### Task to carry out
Exclude all pictures. Then restate, word for word, the entries from the first line through the line that contains "LEILANI - Shirred".

(Difference listings)
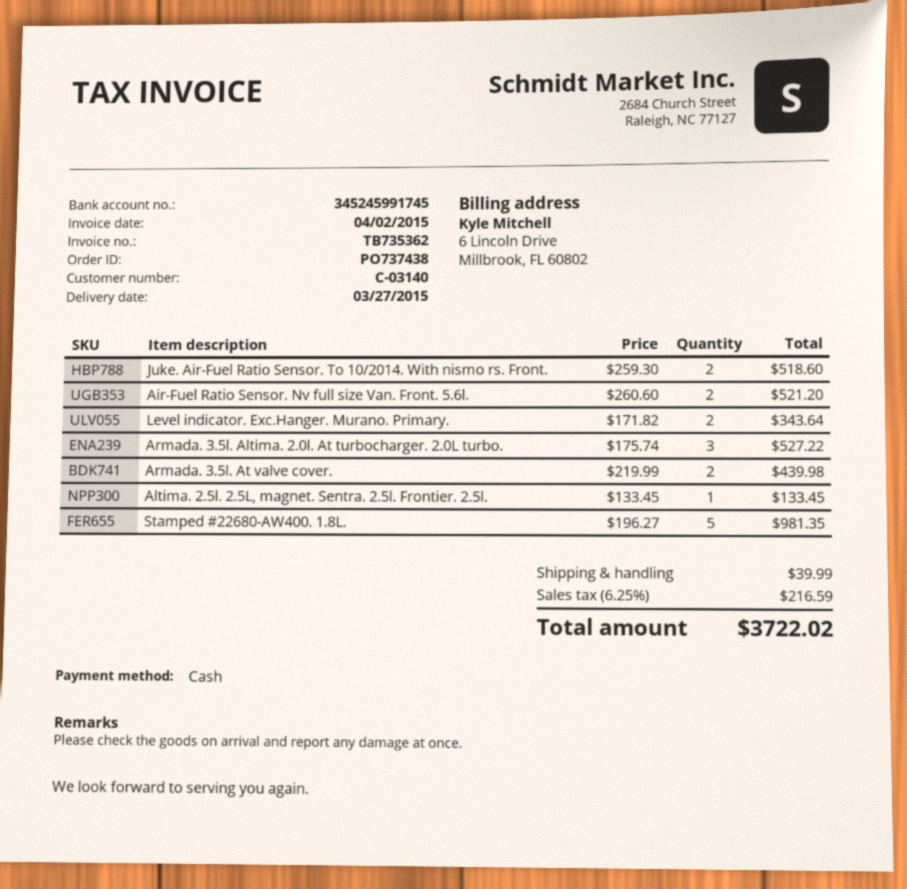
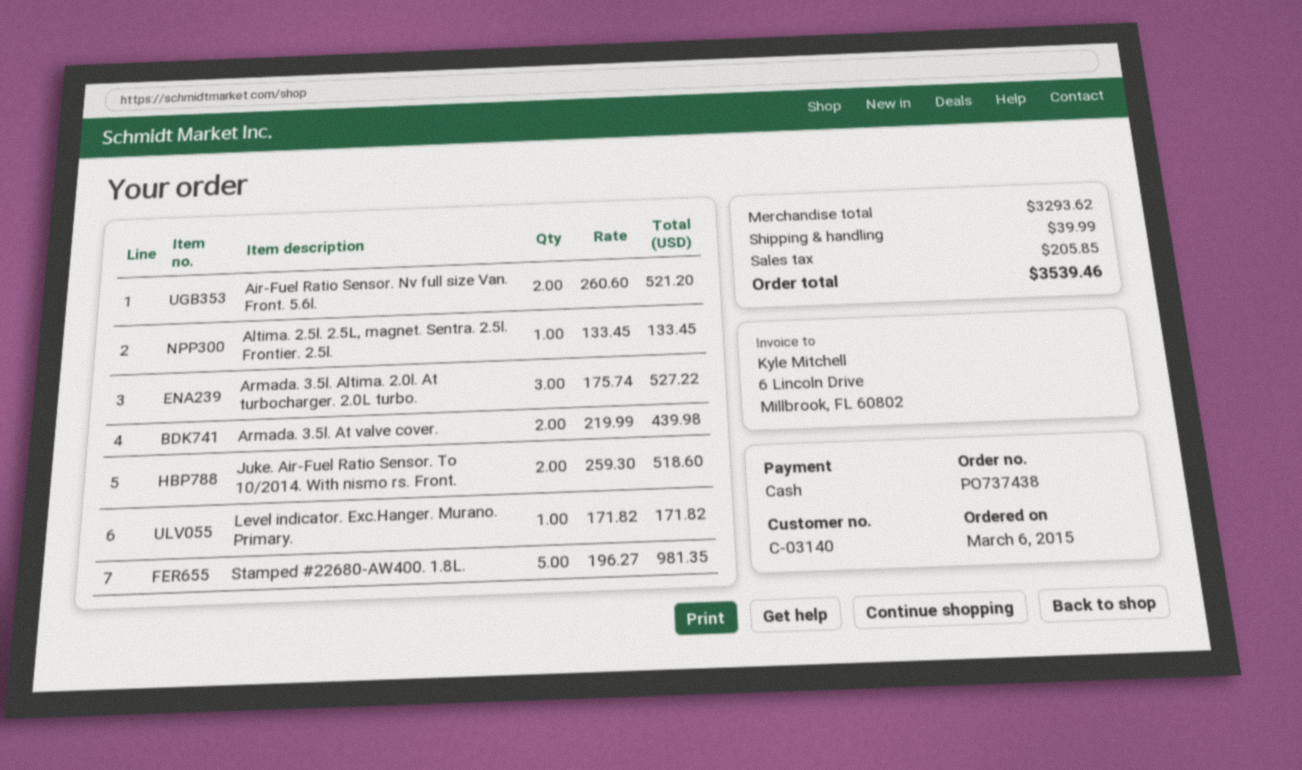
Level indicator. Exc.Hanger. Murano. Primary.: 2 x 171.82 = 343.64 -> 1 x 171.82 = 171.82
tax: 216.59 -> 205.85
total: 3722.02 -> 3539.46

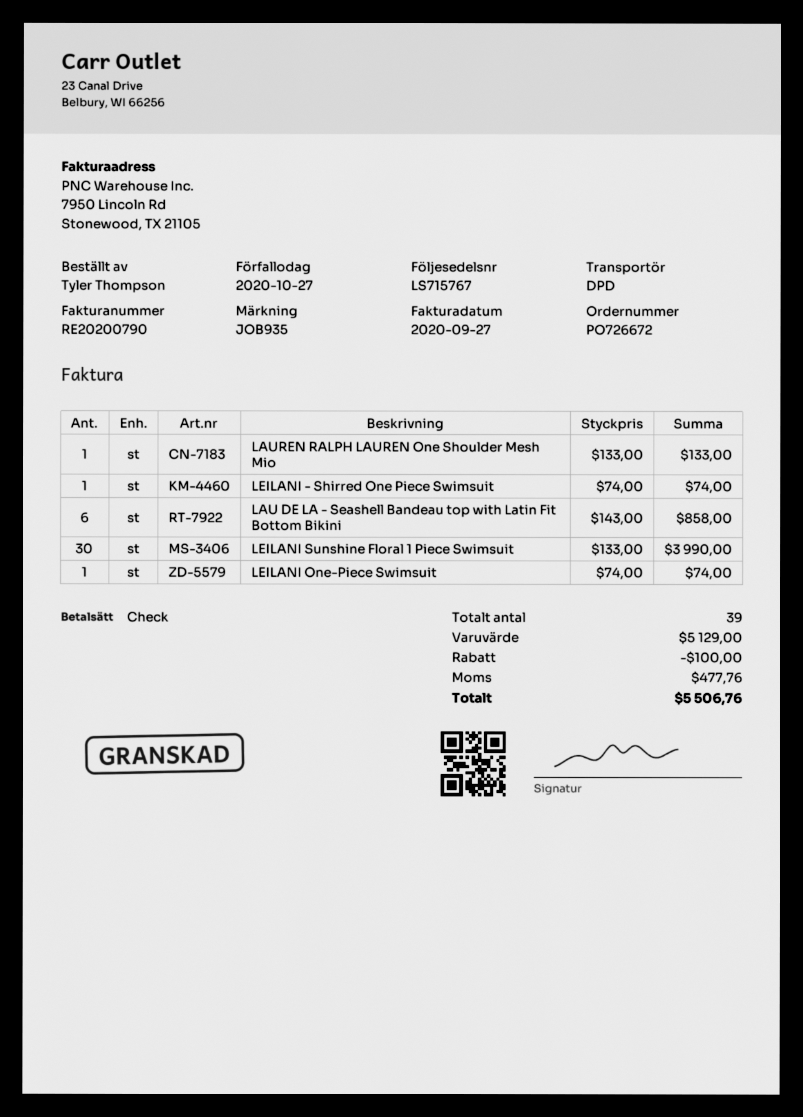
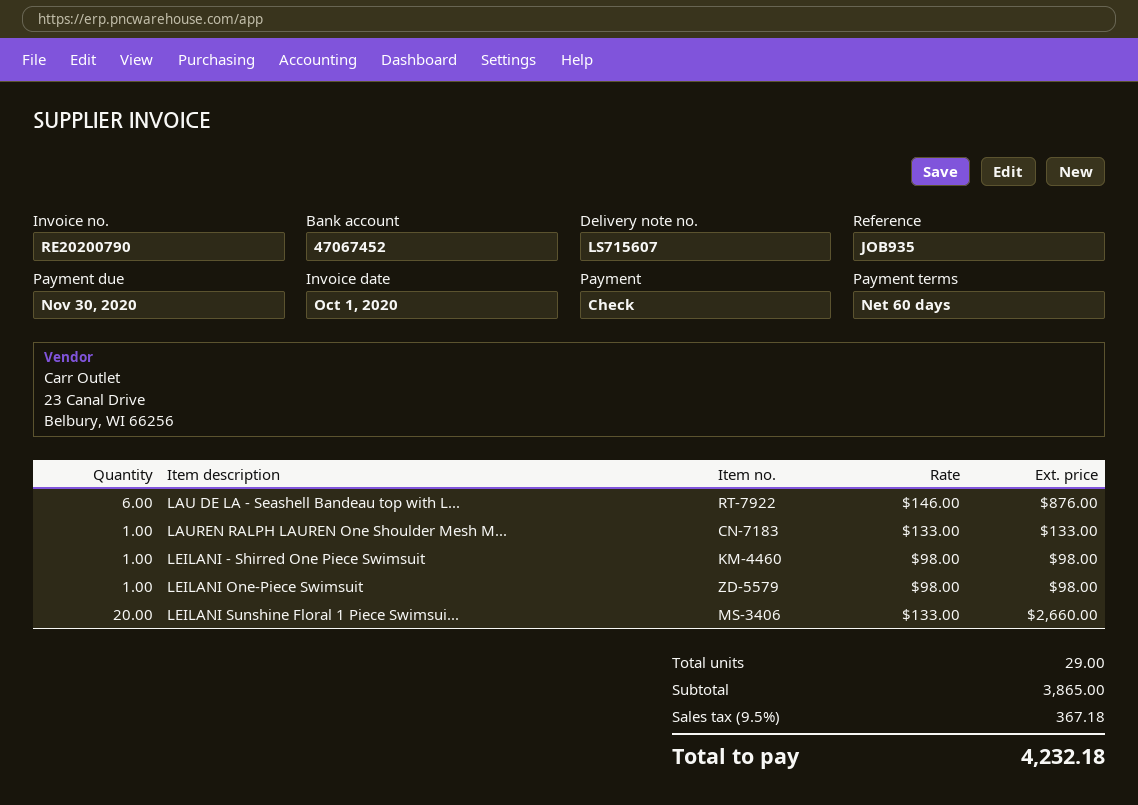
delivery note number: LS715767 -> LS715607
invoice date: 2020-09-27 -> 2020-10-01
due date: 2020-10-27 -> 2020-11-30
LEILANI - Shirred One Piece Swimsuit: 1 x 74.00 = 74.00 -> 1 x 98.00 = 98.00
LAU DE LA - Seashell Bandeau top with Latin Fit Bottom Bikini: 6 x 143.00 = 858.00 -> 6 x 146.00 = 876.00
LEILANI Sunshine Floral 1 Piece Swimsuit: 30 x 133.00 = 3990.00 -> 20 x 133.00 = 2660.00
LEILANI One-Piece Swimsuit: 1 x 74.00 = 74.00 -> 1 x 98.00 = 98.00
total quantity: 39 -> 29
subtotal: 5129.00 -> 3865.00
discount: 100.00 -> none
tax: 477.76 -> 367.18
total: 5506.76 -> 4232.18

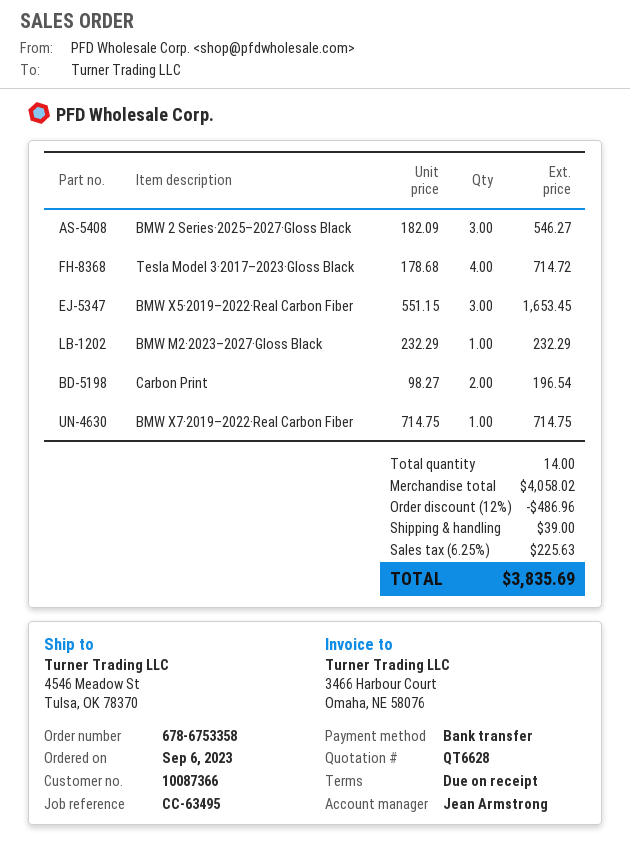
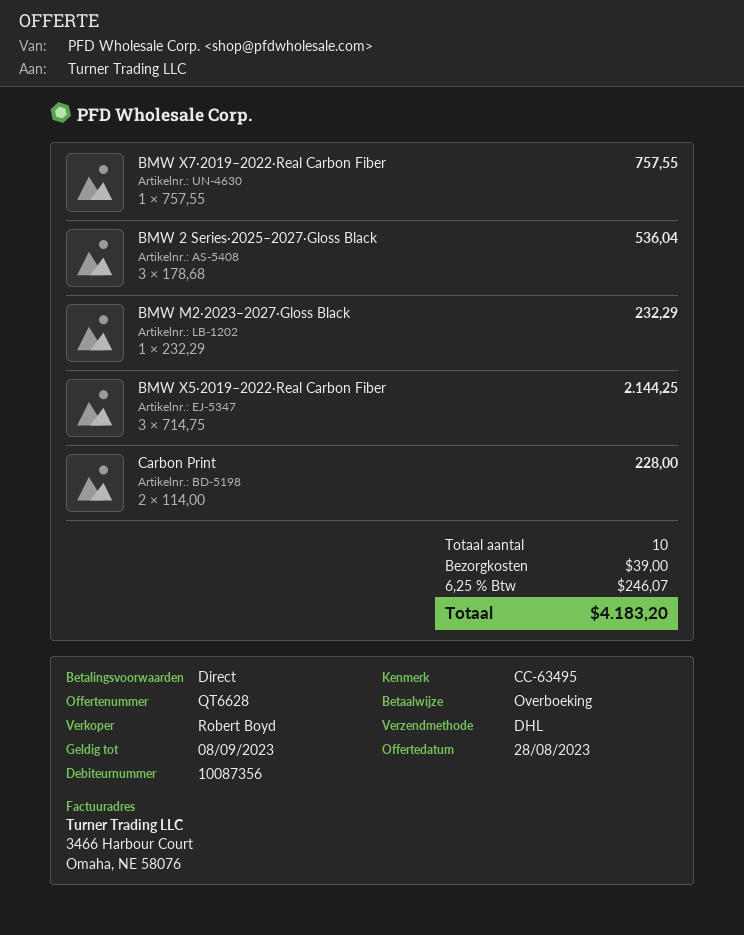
customer number: 10087366 -> 10087356
sales rep: Jean Armstrong -> Robert Boyd
BMW 2 Series·2025–2027·Gloss Black: 3 x 182.09 = 546.27 -> 3 x 178.68 = 536.04
Tesla Model 3·2017–2023·Gloss Black: 4 x 178.68 = 714.72 -> none
BMW X5·2019–2022·Real Carbon Fiber: 3 x 551.15 = 1653.45 -> 3 x 714.75 = 2144.25
Carbon Print: 2 x 98.27 = 196.54 -> 2 x 114.00 = 228.00
BMW X7·2019–2022·Real Carbon Fiber: 1 x 714.75 = 714.75 -> 1 x 757.55 = 757.55
total quantity: 14 -> 10
discount: 12% = 486.96 -> none
tax: 6.25% = 225.63 -> 6.25% = 246.07
total: 3835.69 -> 4183.20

### Task response
Level indicator. Exc.Hanger. Murano. Primary.: 2 x 171.82 = 343.64 -> 1 x 171.82 = 171.82
tax: 216.59 -> 205.85
total: 3722.02 -> 3539.46

delivery note number: LS715767 -> LS715607
invoice date: 2020-09-27 -> 2020-10-01
due date: 2020-10-27 -> 2020-11-30
LEILANI - Shirred One Piece Swimsuit: 1 x 74.00 = 74.00 -> 1 x 98.00 = 98.00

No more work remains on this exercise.